A bioinformatics approach to reveal common genes and molecular pathways shared by cutaneous melanoma and uveal melanoma

Abstract

Melanomas are highly aggressive in nature known for metastasis and death. Melanocytes that gave rise to melanomas are neural crest progenitor cells. Our research was primarily concerned with uveal melanoma (UM) and cutaneous melanoma (CM), respectively. Although they both have the same melanocytic origin, the biology of their respective is different. The aim of our study was to recognize the common differentially expressed genes (DEGs) between UM and CM. The gene expression profile was downloaded from the GEO and analyzed by GEO2R to recognize DEGs. By applying DAVID, GO, and KEGG, pathway enrichment analysis was performed. PPI of these DEGs was analyzed using STRING and visualized by Cytoscape and MCODE. Further, we utilized HPA and GEPIA to obtain Kaplan–Meier graph for survival analysis in order to assess the prognostic value of hub genes.

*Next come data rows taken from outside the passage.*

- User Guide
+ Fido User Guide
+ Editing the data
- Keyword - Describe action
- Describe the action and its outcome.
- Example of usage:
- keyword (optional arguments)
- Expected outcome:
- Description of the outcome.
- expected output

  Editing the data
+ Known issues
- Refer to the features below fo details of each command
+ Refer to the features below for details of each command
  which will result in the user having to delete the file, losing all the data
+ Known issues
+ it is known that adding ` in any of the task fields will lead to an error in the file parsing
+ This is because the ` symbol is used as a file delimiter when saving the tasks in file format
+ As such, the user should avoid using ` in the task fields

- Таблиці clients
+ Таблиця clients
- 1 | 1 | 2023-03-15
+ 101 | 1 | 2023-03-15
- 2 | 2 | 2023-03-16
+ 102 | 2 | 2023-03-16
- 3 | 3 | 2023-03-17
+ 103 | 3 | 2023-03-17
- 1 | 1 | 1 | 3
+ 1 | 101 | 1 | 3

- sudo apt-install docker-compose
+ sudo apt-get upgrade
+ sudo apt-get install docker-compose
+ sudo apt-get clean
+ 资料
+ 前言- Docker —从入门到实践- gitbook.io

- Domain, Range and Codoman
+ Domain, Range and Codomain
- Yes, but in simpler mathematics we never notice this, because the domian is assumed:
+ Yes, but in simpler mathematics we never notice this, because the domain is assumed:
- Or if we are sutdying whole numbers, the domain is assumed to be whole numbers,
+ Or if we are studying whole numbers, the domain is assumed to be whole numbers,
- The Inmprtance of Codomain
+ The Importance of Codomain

We examined the UM and CM datasets and discovered three common upregulated and eight downregulated DEGs based on computational analysis. HMGCS1 and ELOVL5 were shown to be enriched in a variety of altered molecular pathways and pathways in cancer. Overexpression of HMGCS1 and ELOVL5 was linked to a poor prognosis in CM. Computational evaluation found that HMGCS1 and ELOVL5 were upregulated in both melanomas. Enrichment analysis showed that these genes are involved in cancer metabolism pathway and associated with poor prognosis in CM. However, the molecular study of these genes in UM is limited. Therefore, a better understanding of the cancer metabolism pathways should be carried to pave the way for clinical benefits.